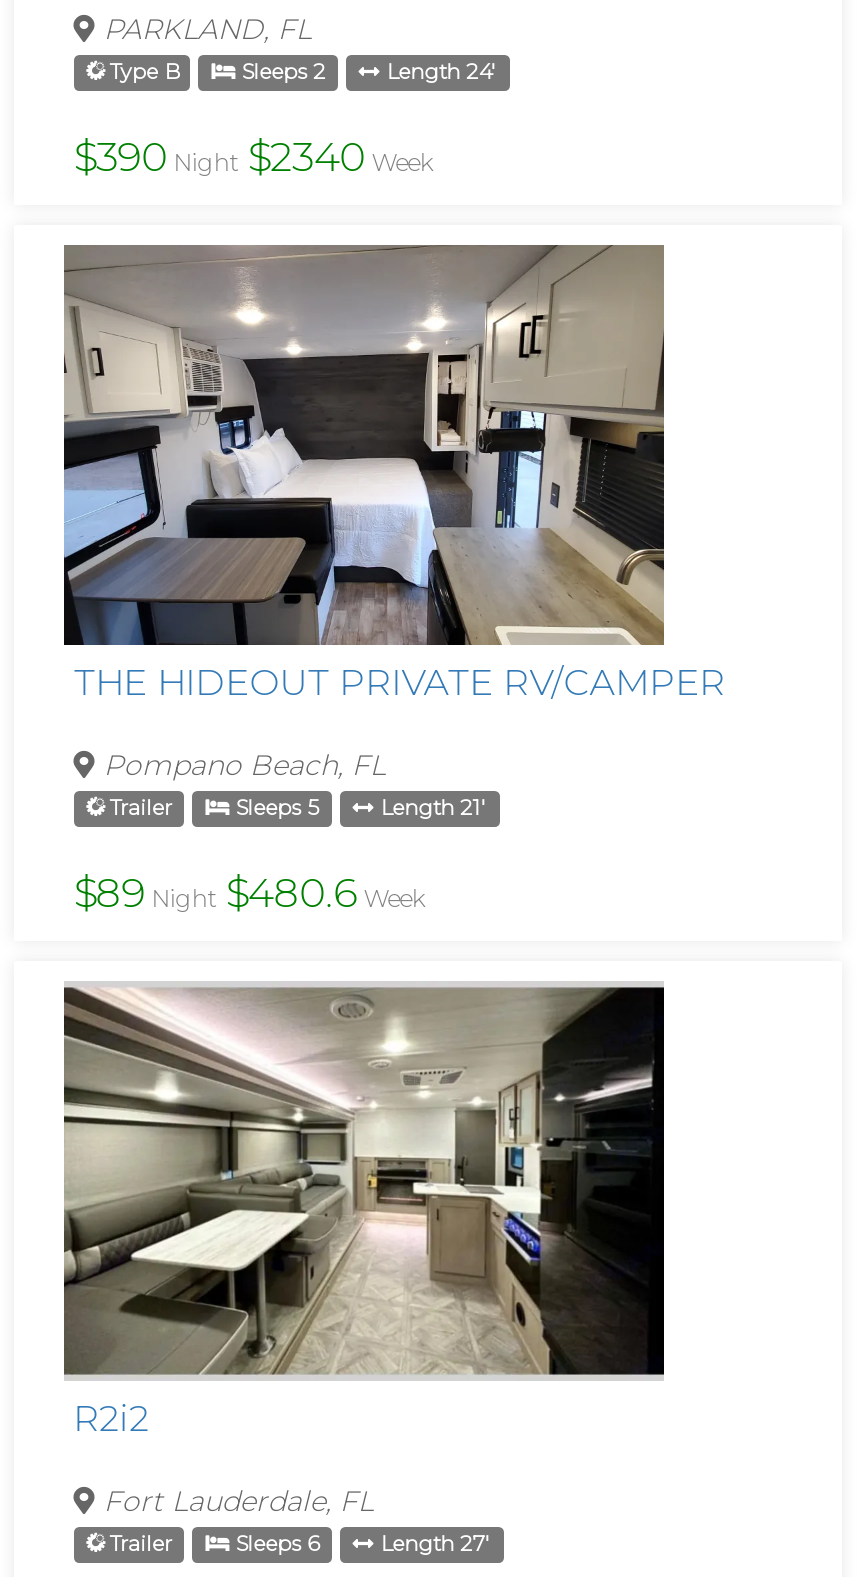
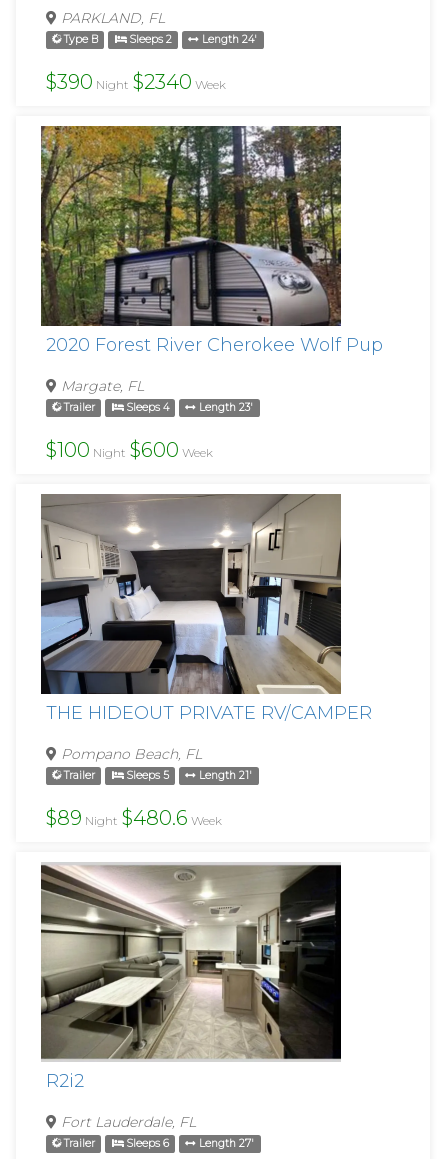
+ [image]
+ 2020 Forest River Cherokee Wolf Pup
+ Margate, FL
+ Trailer
+ Sleeps 4
+ Length 23'
+ $100 Night $600 Week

■ ■ ■ ■ ■

Write out, word for word, every line from the one containing "Cherokee Wolf Pup" through the last line of the records above.

Response area:
+ 2020 Forest River Cherokee Wolf Pup
+ Margate, FL
+ Trailer
+ Sleeps 4
+ Length 23'
+ $100 Night $600 Week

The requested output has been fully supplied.